**PROBLEM REQUIREMENTS**
A word-for-word copy of every entry below is required; the images do not belong in it.

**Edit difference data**
==================================================

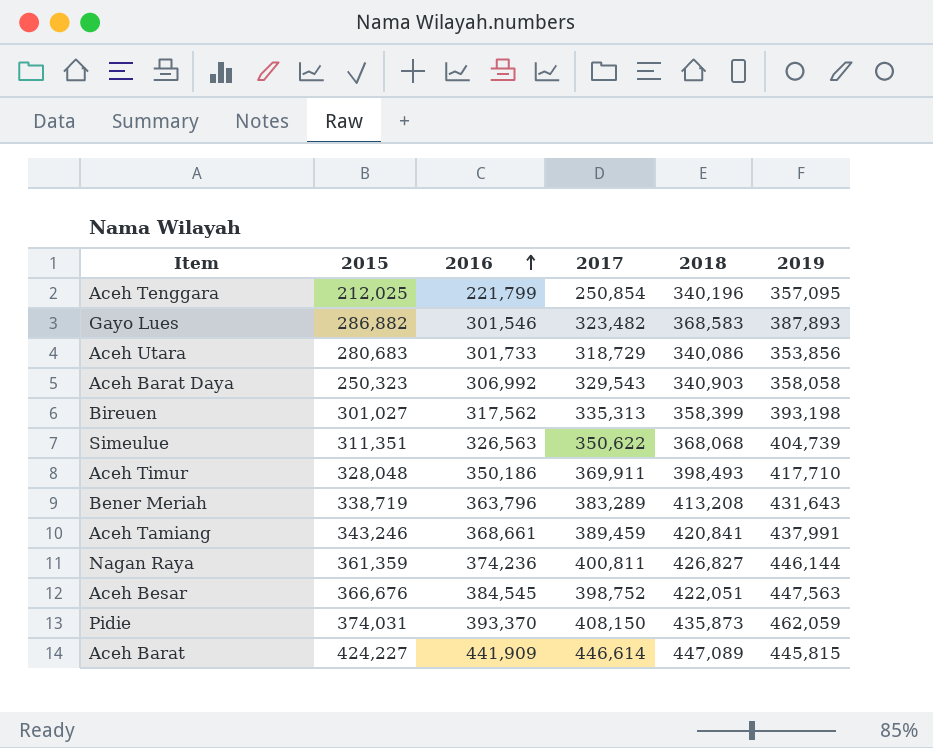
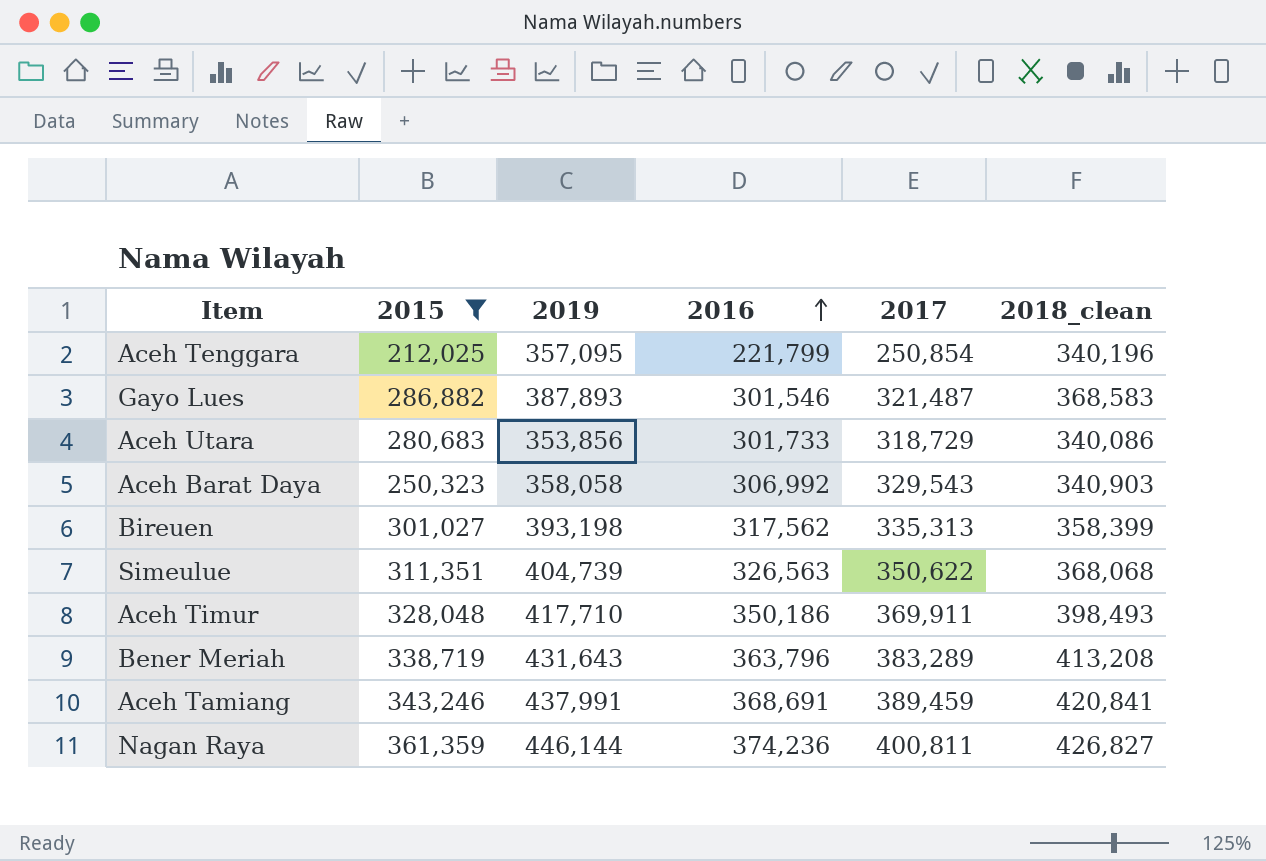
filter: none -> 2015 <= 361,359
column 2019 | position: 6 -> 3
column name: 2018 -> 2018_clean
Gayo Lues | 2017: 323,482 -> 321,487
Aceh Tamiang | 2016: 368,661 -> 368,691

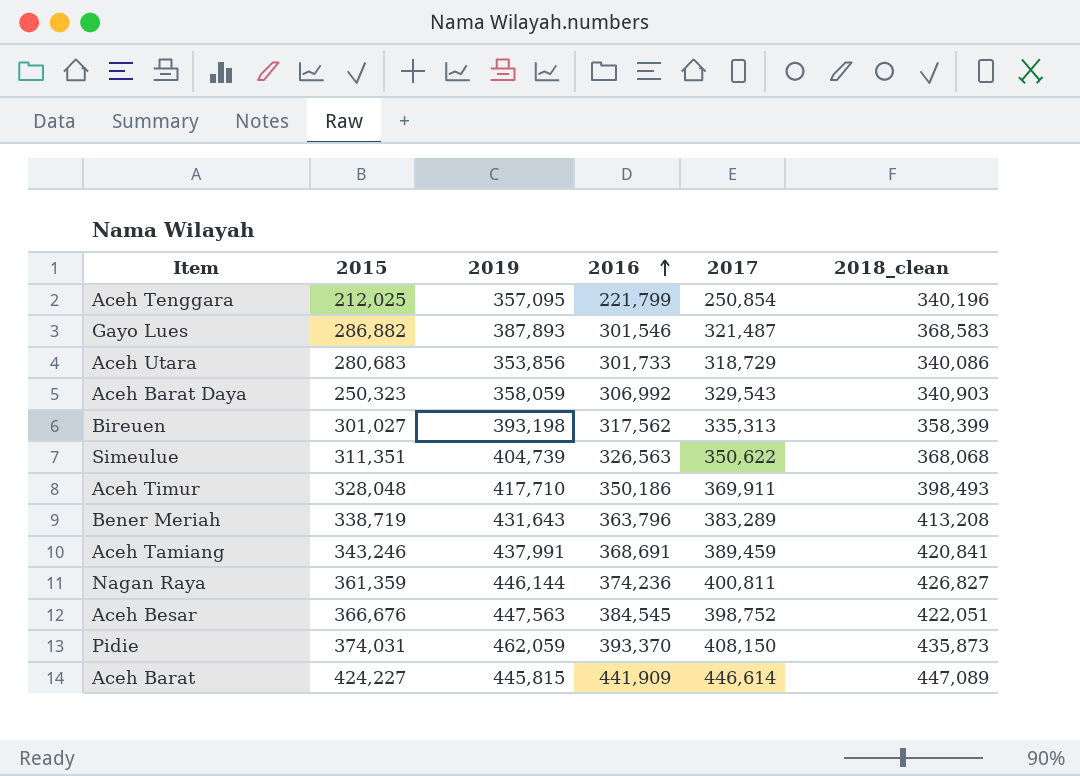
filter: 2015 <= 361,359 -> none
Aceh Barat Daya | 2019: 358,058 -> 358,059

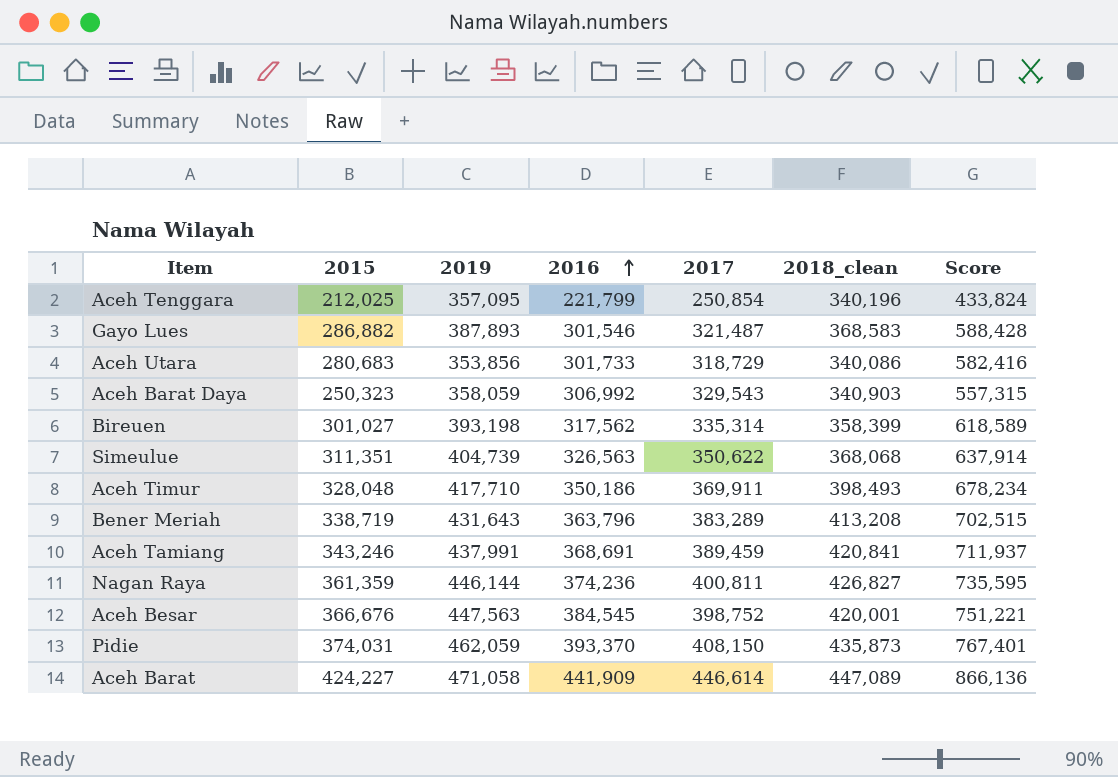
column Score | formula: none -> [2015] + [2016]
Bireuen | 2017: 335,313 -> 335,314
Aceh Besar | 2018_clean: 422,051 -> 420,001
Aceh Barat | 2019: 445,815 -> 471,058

==================================================

**ANSWER BOX**
filter: none -> 2015 <= 361,359
column 2019 | position: 6 -> 3
column name: 2018 -> 2018_clean
Gayo Lues | 2017: 323,482 -> 321,487
Aceh Tamiang | 2016: 368,661 -> 368,691

filter: 2015 <= 361,359 -> none
Aceh Barat Daya | 2019: 358,058 -> 358,059

column Score | formula: none -> [2015] + [2016]
Bireuen | 2017: 335,313 -> 335,314
Aceh Besar | 2018_clean: 422,051 -> 420,001
Aceh Barat | 2019: 445,815 -> 471,058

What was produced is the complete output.